Like all liquid foods, palm wine is consumed almost immediately (typically within 23s of ingestion); a proportion of the flavor-enriched liquid remains in the mouth as a thin film coating the oral cavity . While some food aromas can be perceived for just a short period , palm wine aroma lingers for a considerable time after consumption. Prolonged retronasal aroma perception, as it is perceived after complete swallowing of a food, must be induced by persistent odorants which are present in the oral cavity for a certain period of time. That means that the odorants or the respective food matrix are either adsorbed to oral mucosa as a kind of aroma reservoir, and that aroma compounds are released therefrom continuously , Another possibility is that odorants are newly generated from less or non-odour active precursor compounds . The adsorption of odorants, as well as the adsorption of food matrix material, has been previously shown to occur . Both processes can be regarded as explanation for the persistence of odorous molecules after food consumption, and the development and/or duration of the so-called 'after-odor'. The opposite effect with odorants being no longer present in the oral cavity but being still perceived due to cognitive or receptor phenomena, cannot be excluded but has to our knowledge, not yet been shown. Generally, retronasal aroma perception of odorants released within the oral cavity is only possible when the velum-tongue barrier is opened . This can occur, for example, during talking, breathing through the mouth, swallowing of saliva or often just unconsciously at rest . To varying extent these actions can result in a transfer of aroma-loaded air and/or saliva into the pharynx, depending on the type and extent of action performed. From the pharyngeal areas, the air is further transported by the tidal breath-flow into the nasal cavity and to the olfactory epithelium. The odorants from liquid foods have access to the nasal cavity mainly after the swallowing action producing an aroma-rich 'Swallow-breath'.
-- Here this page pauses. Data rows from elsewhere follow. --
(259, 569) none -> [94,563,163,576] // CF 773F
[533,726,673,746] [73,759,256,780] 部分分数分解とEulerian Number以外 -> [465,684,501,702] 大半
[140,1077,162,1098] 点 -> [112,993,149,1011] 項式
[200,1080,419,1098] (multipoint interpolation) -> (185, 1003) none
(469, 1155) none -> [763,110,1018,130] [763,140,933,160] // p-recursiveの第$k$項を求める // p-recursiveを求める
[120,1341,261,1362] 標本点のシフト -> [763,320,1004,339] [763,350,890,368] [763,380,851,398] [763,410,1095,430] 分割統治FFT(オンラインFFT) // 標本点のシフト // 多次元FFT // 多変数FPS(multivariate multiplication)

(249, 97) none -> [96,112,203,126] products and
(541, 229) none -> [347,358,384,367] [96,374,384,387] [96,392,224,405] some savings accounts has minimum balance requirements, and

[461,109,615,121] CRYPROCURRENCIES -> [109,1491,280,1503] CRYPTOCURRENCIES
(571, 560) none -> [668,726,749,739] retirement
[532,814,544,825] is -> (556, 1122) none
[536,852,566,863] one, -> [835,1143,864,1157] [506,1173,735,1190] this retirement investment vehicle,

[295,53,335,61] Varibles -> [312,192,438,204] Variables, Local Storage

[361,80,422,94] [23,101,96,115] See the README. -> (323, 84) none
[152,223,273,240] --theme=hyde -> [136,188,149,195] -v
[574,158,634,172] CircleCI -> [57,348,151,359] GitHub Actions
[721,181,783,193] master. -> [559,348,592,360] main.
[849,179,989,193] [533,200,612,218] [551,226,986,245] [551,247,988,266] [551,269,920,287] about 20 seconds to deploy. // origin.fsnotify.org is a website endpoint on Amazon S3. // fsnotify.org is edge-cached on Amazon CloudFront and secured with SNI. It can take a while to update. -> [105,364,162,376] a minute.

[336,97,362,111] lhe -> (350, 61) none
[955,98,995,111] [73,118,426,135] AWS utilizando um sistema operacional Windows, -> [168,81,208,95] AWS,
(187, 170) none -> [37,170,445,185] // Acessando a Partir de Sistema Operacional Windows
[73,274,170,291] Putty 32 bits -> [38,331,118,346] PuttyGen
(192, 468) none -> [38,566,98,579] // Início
Land  and Buettner et al.  reported this 'Swallow-breath' as the main source of aroma compounds in the nasal cavity originating via the retronasal route. However, additional aroma peaks could be demonstrated by further swallowing actions of saliva and traces of the liquid beverage, as well as distinct tasting actions [4,5]. For some food textures, it was also demonstrated that food material can form a food matrix lining on the throat, and can further deliver odorants via the retronasal route . In agreement with this, a recent modeling study by Normand et al  suggests that extended retronasal aroma perception of liquid samples originates from the throat lining. In Normand's models, the kinetics of the release of aroma compounds during drinking is divided into three parts. First, the swallowing breath results in a small amount of aroma-rich air being transferred to the nose. Secondly, in the next few breaths, the release originates from the liquid film coating the throat. In the third phase, the interaction with the mucosa must be considered. This is in agreement with data presented by Buettner  on oral and pharyngeal aroma perception after wine consumption. In a further consequence, aroma compounds diffuse from the saliva to the air and mucosa. Then, after the concentration in the mucosa reaches equilibrium with decreasing concentration in saliva, compounds are released from the mucosa to the saliva and air phases. Therefore, the importance of the aroma portion that is adsorbed by the mucosa and its effect on retronasal aroma is of interest . The aims of the present investigation were first to identify and quantify odorants exhaled during palm wine consumption and secondly, to determine the influence of odorant adsorption or desorption on aroma persistence.
MATERIALS AND METHODS
Three bottles of palm wine (E. guineesis) (1.5 L) were freshly purchased directly from the production farm in a sterilized container encrushed in ice. The samples were bottled and pasteurized, dispensed into 45 mL glass-tubes, and stored at -18[degrees]C prior to analysis. Accordingly, there was no extended storage at elevated temperatures of samples prior to analysis.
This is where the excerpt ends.